- The Rip Saw
- |
- Exalted Mythic Member
And now for another insanely long, impossibly difficult to understand post from yours truly:Posted by: The Rip Saw
A very good question, and one that requires a very solid understanding of chemistry to fully understand. I could explain the basics to everyone, but you better know something about probability. In other words, if I flip a coin once every second for a billion years, what are the odds that 50 tails would come up in a row?*
A: The odds are infinitely large that it would happen at least once. The only thing that can make highly improbable events occur (such as life) is time.*P.S. Before, I had the probability of heads not coming for an hour. Later that night, I decided that the odds of no heads for an hour might be larger than I initially thought. So I did the math, and came up with the odds of 3,600 heads would be 2 to the 3,600th power, or 2 multiplied by itself 3, 600 times. That number is 1 in 51048665143419455907108426515682819201016709639403 01617298884589783947025654989209426383867325613524 54335141683359776412745694691644608178180901054998 65533577414991902231364412516344895866529422745373 84864347088262714867022887786366083090924141383506 22943985297737700390054834889835184325930591704592 48537716325243702439276517438454887374168748058483 68486492650738383584061192790228759690288354373732 12391543001823461997525404290885893862505930807247 83123563630810183462765489190029175832481515325237 90105677074132985556300525623246994398997696641975 57634386075143421657370293876612416619863090162443 94647935816075219873537505955738878227931237058180 50746432686022104079817609890994191214546801218255 87201870338560834519404309249162089221030204672558 26830294891366037746825676802826326857577117644053 03795386293220314902546474539632698134739750566765 42709984831393225608187263351331448312883188148186 71848965493090617881400152310683414219625041202818 83042706210346559274047369836280866215728520613525 44785737393777019989488725899744965810617472190984 2993657489968700917291224846565376, or about 1 in 5x10^1,083.
That number is, by far and away by a factor larger than is fathomable, bigger than the number of atoms in the universe. Also, there are only 31,557,600,000,000,000 or 3.15576x10^16 seconds in a billion years. Obviously, that simply isn't enough time to make all tails for an hour occur. In fact, all heads would never occur ever in a billion years if there were a billion planets each with a billion people each with a billion coins. Now, take into consideration that the human genome has some 2.3 billion base pairs, and a base pair can be one of 4 different combinations. That means that the combination of base-pairs would be 4 to the 2.3 billionth power.

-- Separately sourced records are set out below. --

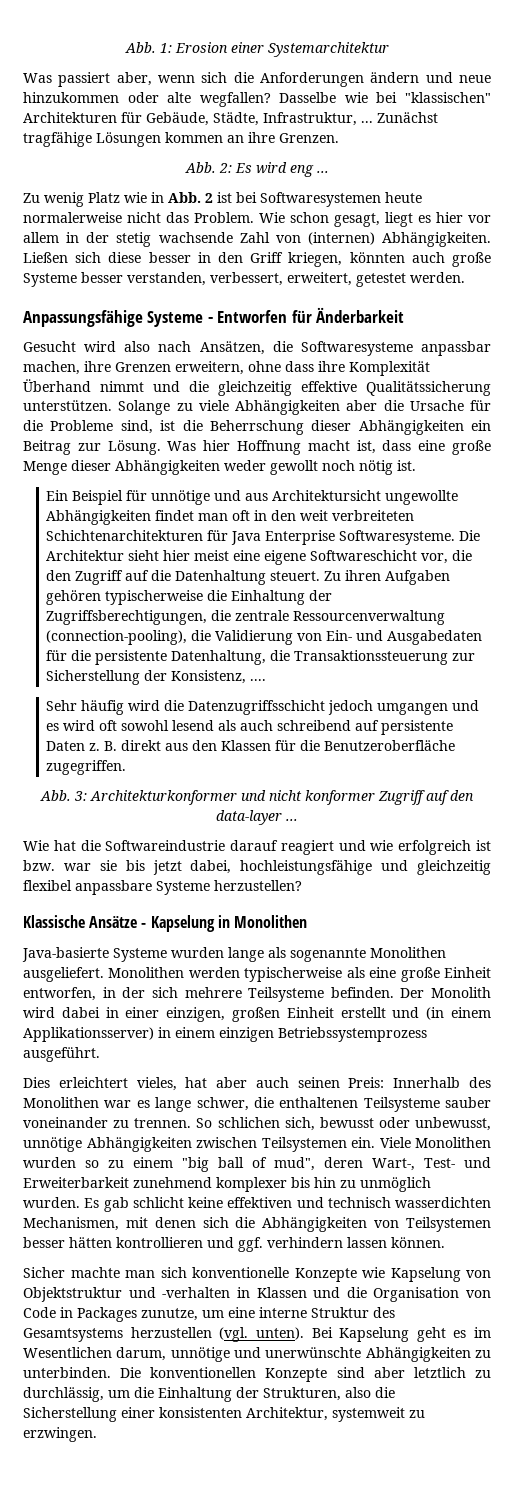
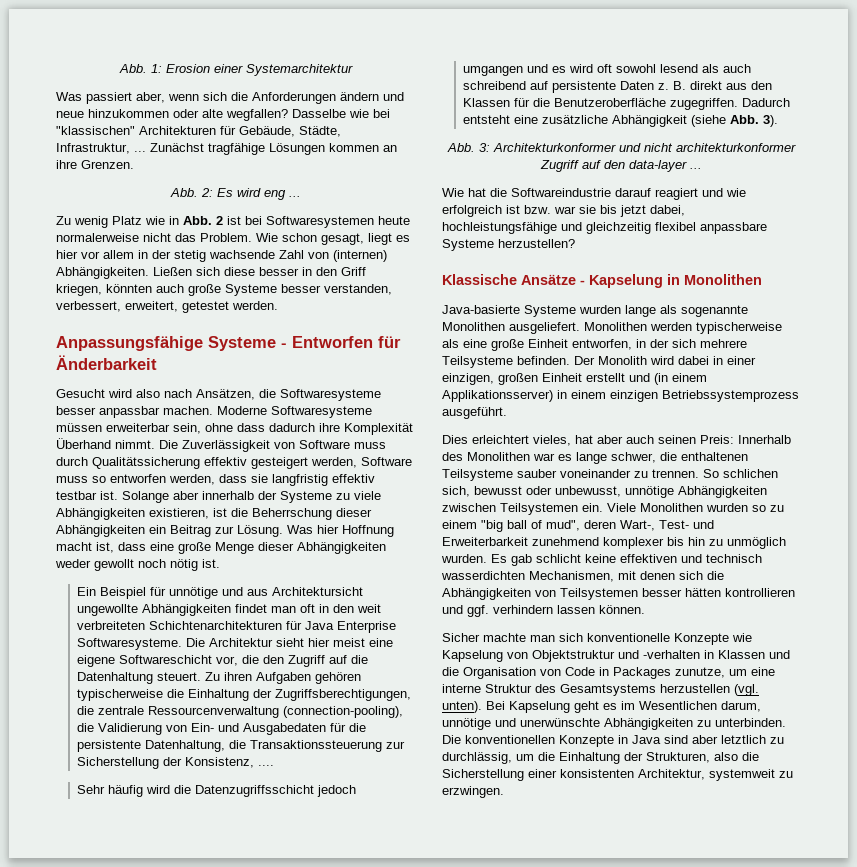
- Gesucht wird also nach Ansätzen, die Softwaresysteme anpassbar machen, ihre Grenzen erweitern, ohne dass ihre Komplexität Überhand nimmt und die gleichzeitig effektive Qualitätssicherung unterstützen. Solange zu viele Abhängigkeiten aber die Ursache für die Probleme sind, ist die Beherrschung dieser Abhängigkeiten ein Beitrag zur Lösung.
+ Gesucht wird also nach Ansätzen, die Softwaresysteme besser anpassbar machen. Moderne Softwaresysteme müssen erweiterbar sein, ohne dass dadurch ihre Komplexität Überhand nimmt. Die Zuverlässigkeit von Software muss durch Qualitätssicherung effektiv gesteigert werden, Software muss so entworfen werden, dass sie langfristig effektiv testbar ist. Solange aber innerhalb der Systeme zu viele Abhängigkeiten existieren, ist die Beherrschung dieser Abhängigkeiten ein Beitrag zur Lösung.
+ Dadurch entsteht eine zusätzliche Abhängigkeit (siehe Abb. 3).
- Abb. 3: Architekturkonformer und nicht konformer Zugriff auf den data-layer ...
+ Abb. 3: Architekturkonformer und nicht architekturkonformer Zugriff auf den data-layer ...
- Die konventionellen Konzepte sind aber letztlich zu durchlässig, um die Einhaltung der Strukturen, also die Sicherstellung einer konsistenten Architektur, systemweit zu erzwingen.
+ Die konventionellen Konzepte in Java sind aber letztlich zu durchlässig, um die Einhaltung der Strukturen, also die Sicherstellung einer konsistenten Architektur, systemweit zu erzwingen.

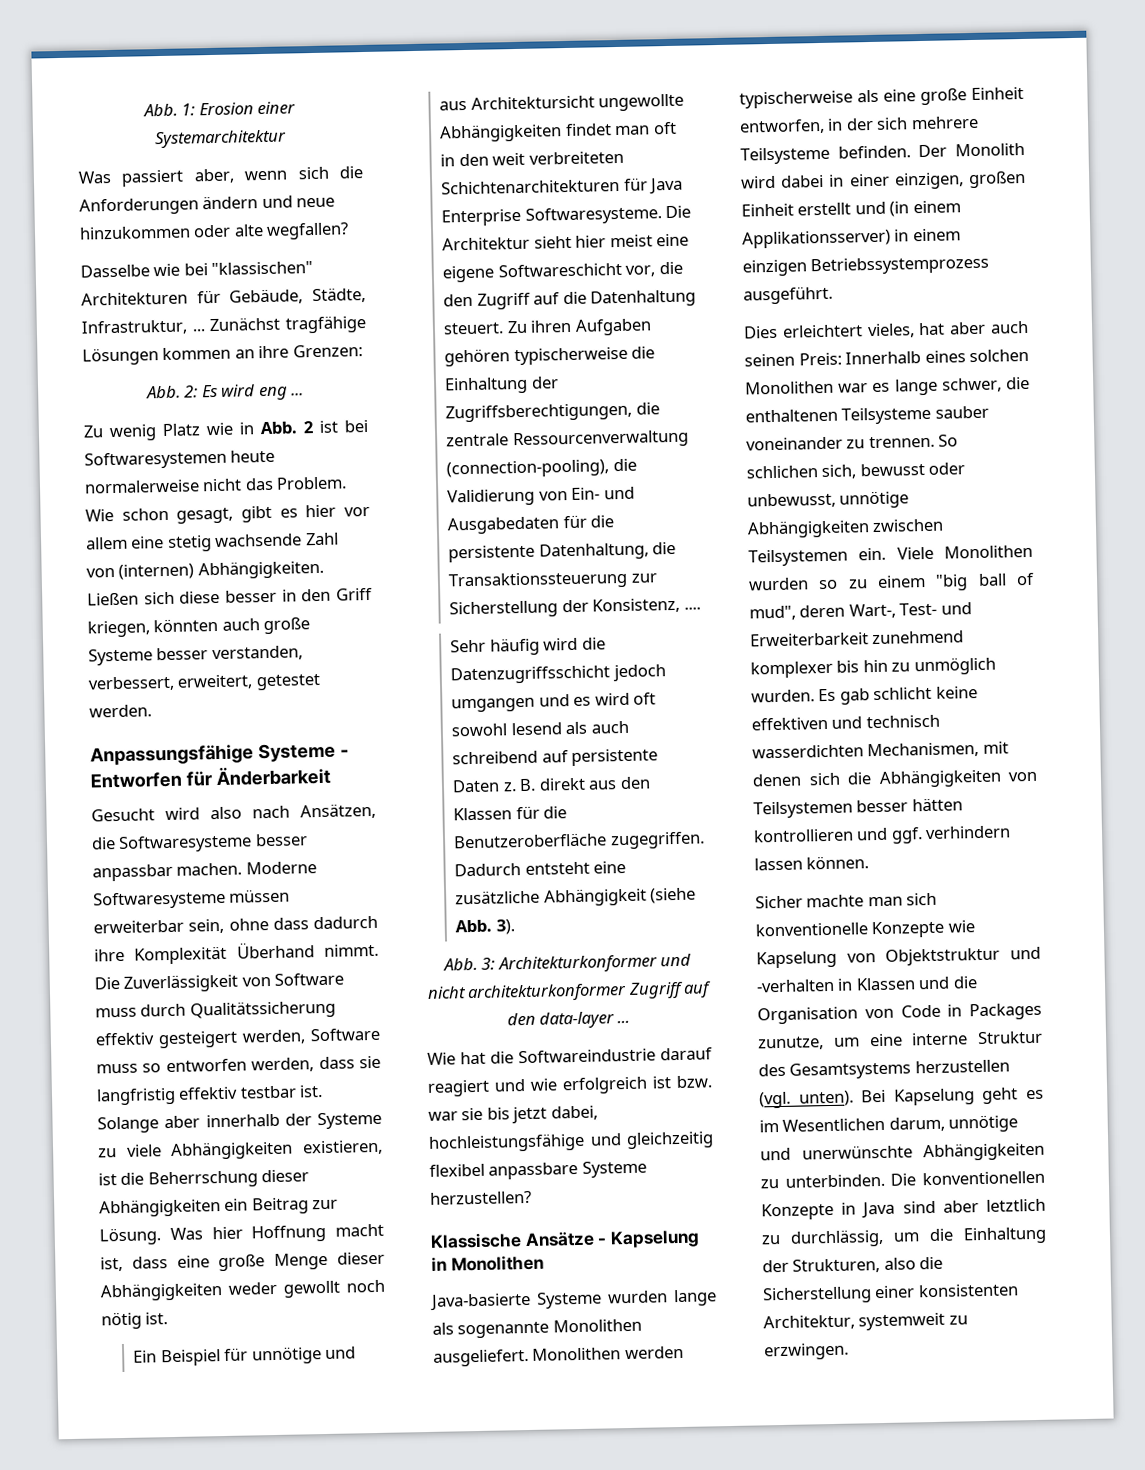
- Was passiert aber, wenn sich die Anforderungen ändern und neue hinzukommen oder alte wegfallen? Dasselbe wie bei "klassischen" Architekturen für Gebäude, Städte, Infrastruktur, ...
+ Was passiert aber, wenn sich die Anforderungen ändern und neue hinzukommen oder alte wegfallen?
+ Dasselbe wie bei "klassischen" Architekturen für Gebäude, Städte, Infrastruktur, ...
- Zunächst tragfähige Lösungen kommen an ihre Grenzen.
+ Zunächst tragfähige Lösungen kommen an ihre Grenzen:
- Wie schon gesagt, liegt es hier vor allem in der stetig wachsende Zahl von (internen) Abhängigkeiten.
+ Wie schon gesagt, gibt es hier vor allem eine stetig wachsende Zahl von (internen) Abhängigkeiten.
- Dies erleichtert vieles, hat aber auch seinen Preis: Innerhalb des Monolithen war es lange schwer, die enthaltenen Teilsysteme sauber voneinander zu trennen.
+ Dies erleichtert vieles, hat aber auch seinen Preis: Innerhalb eines solchen Monolithen war es lange schwer, die enthaltenen Teilsysteme sauber voneinander zu trennen.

That number is about 1x10^1,384,738,000. An insanely large number for sure. Have you ever seen a billion zeros? That's how many zeros that number would have, and then some! So insanely large that the computer program I am using simply cannot compute it. I had to use tricks of exponents to get that number. Obviously, the odds that the DNA pattern in your cells could randomly come about are impossible. But there's more to it than that. For each 3 base pairs code one of 20 proteins. Since there are 4^3 or 64 possible combinations for 3 base pairs, a lot of code can repeat itself and things still work. And takes into consideration how much of your code is redundant, or completely pointless, or repetitive, and the odds get a lot smaller, but are still impossible.
Only by starting small (like with tiny strands of RNA no longer than 30 base pairs long) do the odds become strongly in favor for life. The odds of a 30 pair RNA strand coming about are 4^30 or 1,152,921,504,606,846,976. That number may seem large, but take into consideration that there are 33,444,444,444,444,444,444,444 water molecules in one gram of water. Now imagine that water full of amino acids. There would be at least 334,444,444,444,444,444 amino acids per gram, so the odds now seem very favorable that RNA would assemble randomly. Once we have RNA floating around, we can almost throw out probability altogether since natural selection really kicks in. Of the 1x10^1,384,738,000 combinations of DNA possible in a human, only a tiny fraction of them would actually work at all. Natural selection would kill any non-working combination of genes, so now we're down to maybe 1,000,000,000,000,000 possible working combinations of DNA. That number is really tiny compared to the others I've been dishing out.
So one thing is for sure, a whole strand of DNA couldn't ever assemble randomly and make sense. Only through time and the insane number of molecules in a tiny little gram could life ever form. And once life finally formed out of nothing, the hard part was over. From there, it was all life doing what life does best: beating the odds and surviving. Life truly is magnificent.